CEDRIC KUSHNER PROMOTIONS, LTD. v. KING et al.

certiorari to the united states court of appeals for the second circuit

No. 00-549. Argued April 18, 2001—Decided June 11, 2001

Petitioner, a corporate promoter of boxing matches, sued Don King, the president and sole shareholder of a rival corporation, alleging that King had conducted his corporation's affairs in violation of the Racketeer Influenced and Corrupt Organizations Act (RICO), which makes it "unlawful for any person employed by or associated with any enterprise . . . to conduct or participate . . . in the conduct of such enterprise's affairs through a pattern of racketeering activity," 18 U. S. C. 1962(c).
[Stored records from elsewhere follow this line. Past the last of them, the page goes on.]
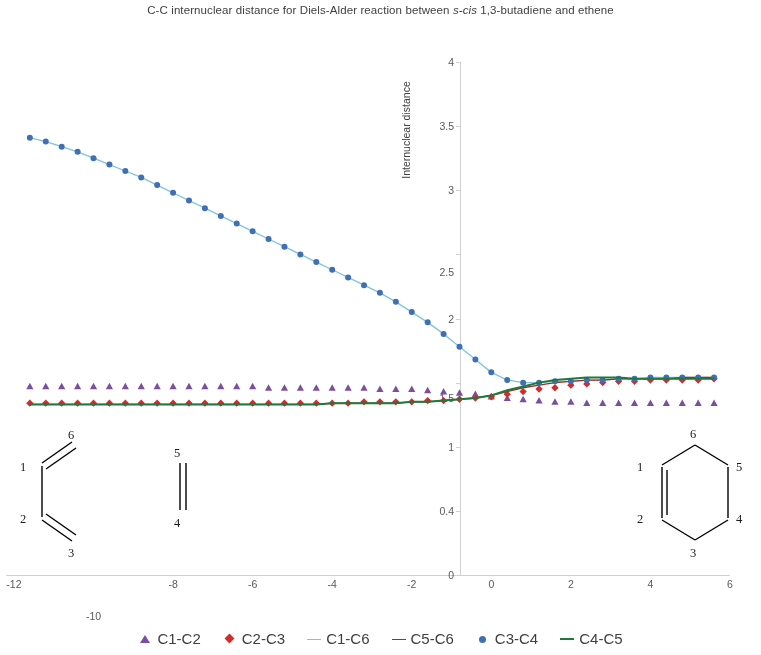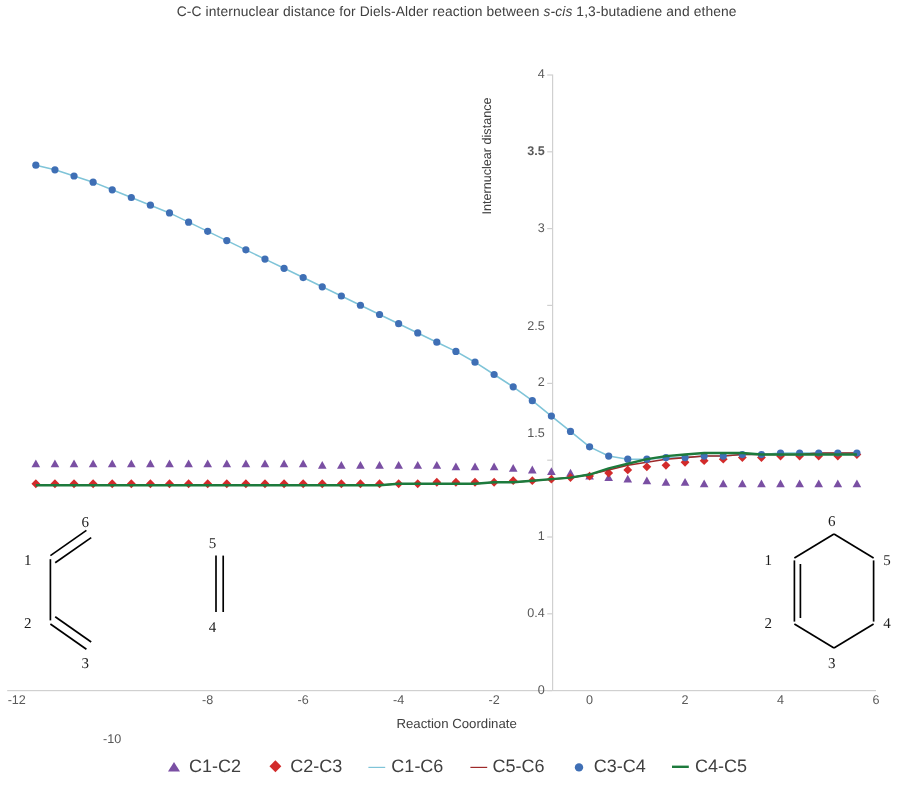--- a/index.html
+++ b/index.html
@@ -227,7 +227,7 @@
       <div class="y-tick" style="top: 318.5px;">2</div>
       <div class="y-tick" style="top: 272px;">2.5</div>
       <div class="y-tick" style="top: 190.25px;">3</div>
-      <div class="y-tick" style="top: 126.125px; font-weight: bold;">3.5</div>
+      <div class="y-tick" style="top: 126.125px;">3.5</div>
       <div class="y-tick" style="top: 62px;">4</div>
     </div>
   <div id="y-axis-ticks">

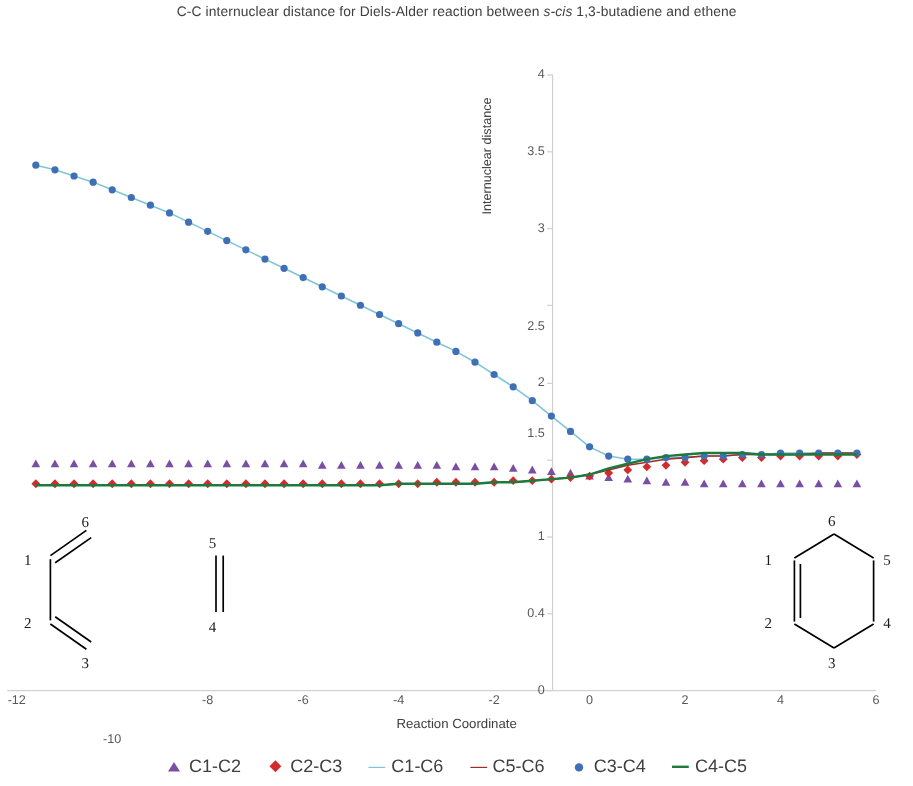--- a/index.html
+++ b/index.html
@@ -223,7 +223,7 @@
       <div class="y-tick" style="top: 575px;">0</div>
       <div class="y-tick" style="top: 510.875px;">0.4</div>
       <div class="y-tick" style="top: 446.75px;">1</div>
-      <div class="y-tick" style="top: 361px;">1.5</div>
+      <div class="y-tick" style="top: 398px;">1.5</div>
       <div class="y-tick" style="top: 318.5px;">2</div>
       <div class="y-tick" style="top: 272px;">2.5</div>
       <div class="y-tick" style="top: 190.25px;">3</div>

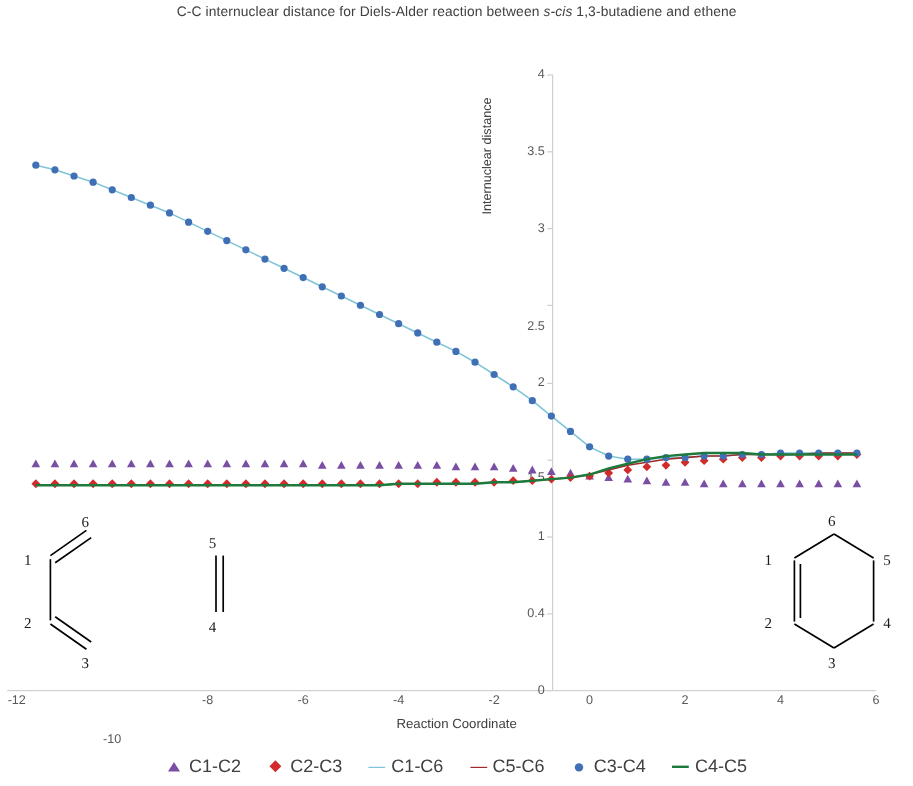--- a/index.html
+++ b/index.html
@@ -254,7 +254,6 @@
       <div class="x-tick" style="left: 650.44px;">4</div>
       <div class="x-tick" style="left: 730px;">6</div>
     </div>
-  <div id="x-axis-title">Reaction Coordinate</div>
 
   <svg id="series-svg">
       <g>

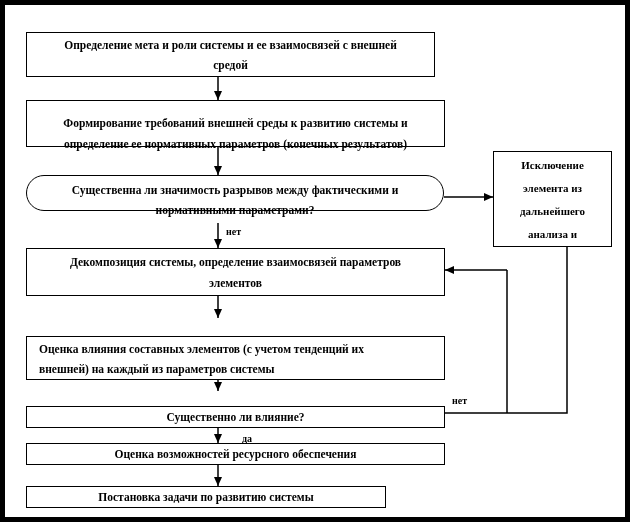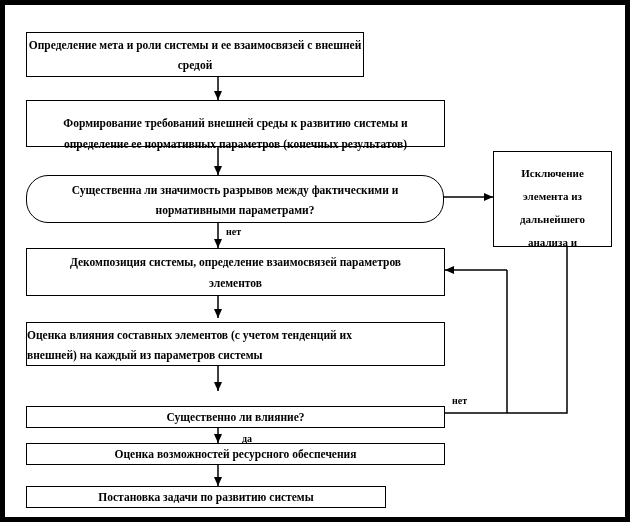--- a/index.html
+++ b/index.html
@@ -29,7 +29,7 @@
     z-index:2;
   }
   .fbox .bline { white-space:nowrap; }
-  .box1 { left:26px; top:32px;  width:338px; height:45px; line-height:20px; padding-top:2px; }
+  .box1 { left:26px; top:32px;  width:409px; height:45px; line-height:20px; padding-top:2px; }
   .box2 { left:26px; top:100px; width:419px; height:47px; line-height:21px; padding-top:12px; }
   .box3 { left:26px; top:175px; width:418px; height:48px; line-height:20px; padding-top:4px;border-radius:22px; }
   .box4 { left:26px; top:248px; width:419px; height:48px; line-height:21px; padding-top:3px; }

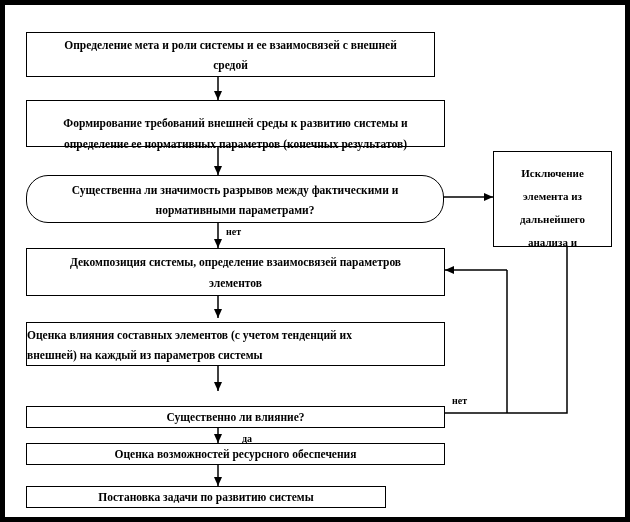--- a/index.html
+++ b/index.html
@@ -38,7 +38,7 @@
   .box6 { left:26px; top:406px; width:419px; height:22px; line-height:19px; padding-top:1px; }
   .box7 { left:26px; top:443px; width:419px; height:22px; line-height:19px; padding-top:1px; }
   .box8 { left:26px; top:486px; width:360px; height:22px; line-height:19px; padding-top:1px; }
-  .sidebox { left:493px; top:151px; width:119px; height:96px; line-height:23px; padding-top:10px; font-size:11px; }
+  .sidebox { left:493px; top:151px; width:119px; height:96px; line-height:23px; padding-top:2px; font-size:11px; }
   .lbl {
     position:absolute;
     font-size:10px;

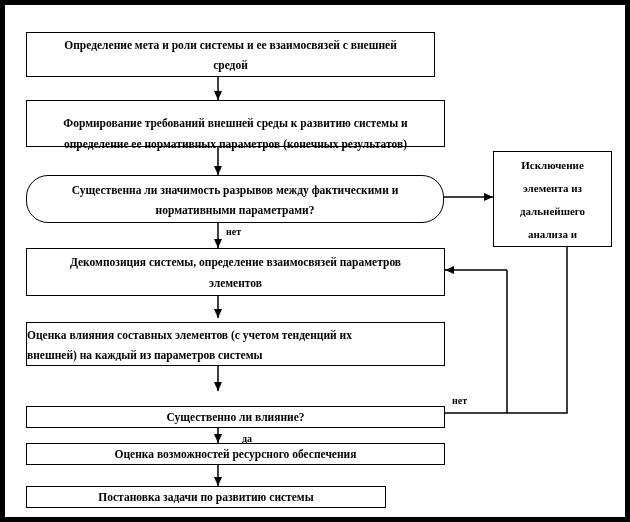--- a/index.html
+++ b/index.html
@@ -31,7 +31,7 @@
   .fbox .bline { white-space:nowrap; }
   .box1 { left:26px; top:32px;  width:409px; height:45px; line-height:20px; padding-top:2px; }
   .box2 { left:26px; top:100px; width:419px; height:47px; line-height:21px; padding-top:12px; }
-  .box3 { left:26px; top:175px; width:418px; height:48px; line-height:20px; padding-top:4px;border-radius:22px; }
+  .box3 { left:26px; top:175px; width:418px; height:36px; line-height:20px; padding-top:4px;border-radius:22px; }
   .box4 { left:26px; top:248px; width:419px; height:48px; line-height:21px; padding-top:3px; }
   .box5 { left:26px; top:322px; width:419px; height:44px; line-height:20px; padding-top:2px;
           text-align:left; padding-right:12px; }

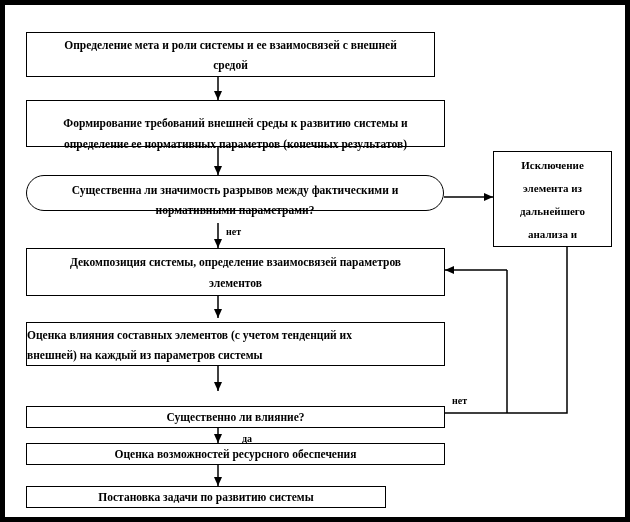--- a/index.html
+++ b/index.html
@@ -33,8 +33,8 @@
   .box2 { left:26px; top:100px; width:419px; height:47px; line-height:21px; padding-top:12px; }
   .box3 { left:26px; top:175px; width:418px; height:36px; line-height:20px; padding-top:4px;border-radius:22px; }
   .box4 { left:26px; top:248px; width:419px; height:48px; line-height:21px; padding-top:3px; }
-  .box5 { left:26px; top:322px; width:419px; height:44px; line-height:20px; padding-top:2px;
-          text-align:left; padding-right:12px; }
+  .box5 { left:26px; top:336px; width:419px; height:44px; line-height:20px; padding-top:2px;
+          text-align:left; padding-left:12px; padding-right:12px; }
   .box6 { left:26px; top:406px; width:419px; height:22px; line-height:19px; padding-top:1px; }
   .box7 { left:26px; top:443px; width:419px; height:22px; line-height:19px; padding-top:1px; }
   .box8 { left:26px; top:486px; width:360px; height:22px; line-height:19px; padding-top:1px; }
The District Court, citing Circuit precedent, dismissed the complaint. In affirming, the Second Circuit expressed its view that 1962(c) applies only where a plaintiff shows the existence of two separate entities, a "person" and a distinct "enterprise," the affairs of which that "person" improperly conducts. In this instance, the court noted, it was undisputed that King was an employee of his corporation and also acting within the scope of his authority. Under the court's analysis, King, in a legal sense, was part of the corporation, not a "person," distinct from the "enterprise," who allegedly improperly conducted the "enterprise's affairs."

Held: In the circumstances of this case, 1962(c) requires no more than the formal legal distinction between "person" and "enterprise" (namely, incorporation); hence, the provision applies when a corporate employee unlawfully conducts the affairs of the corporation of which he is the sole owner—whether he conducts those affairs within the scope, or beyond the scope, of corporate authority. This Court does not quarrel with the basic principle that to establish liability under 1962(c) one must allege and prove the existence of two distinct entities: (1) a "person"; and (2) an "enterprise" that is not simply the same "person" referred to by a different name. Nonetheless, the Court disagrees with the appellate court's application of that "distinctness" principle to the present circumstances, in which a corporate employee, acting within the scope of his authority, allegedly conducts the corporation's affairs in a RICO-forbidden way. The corporate owner/employee, a natural person, is distinct from the corporation itself, a legally different entity with different rights and responsibilities due to its different legal status. The Court can find nothing in RICO that requires more "separateness" than that.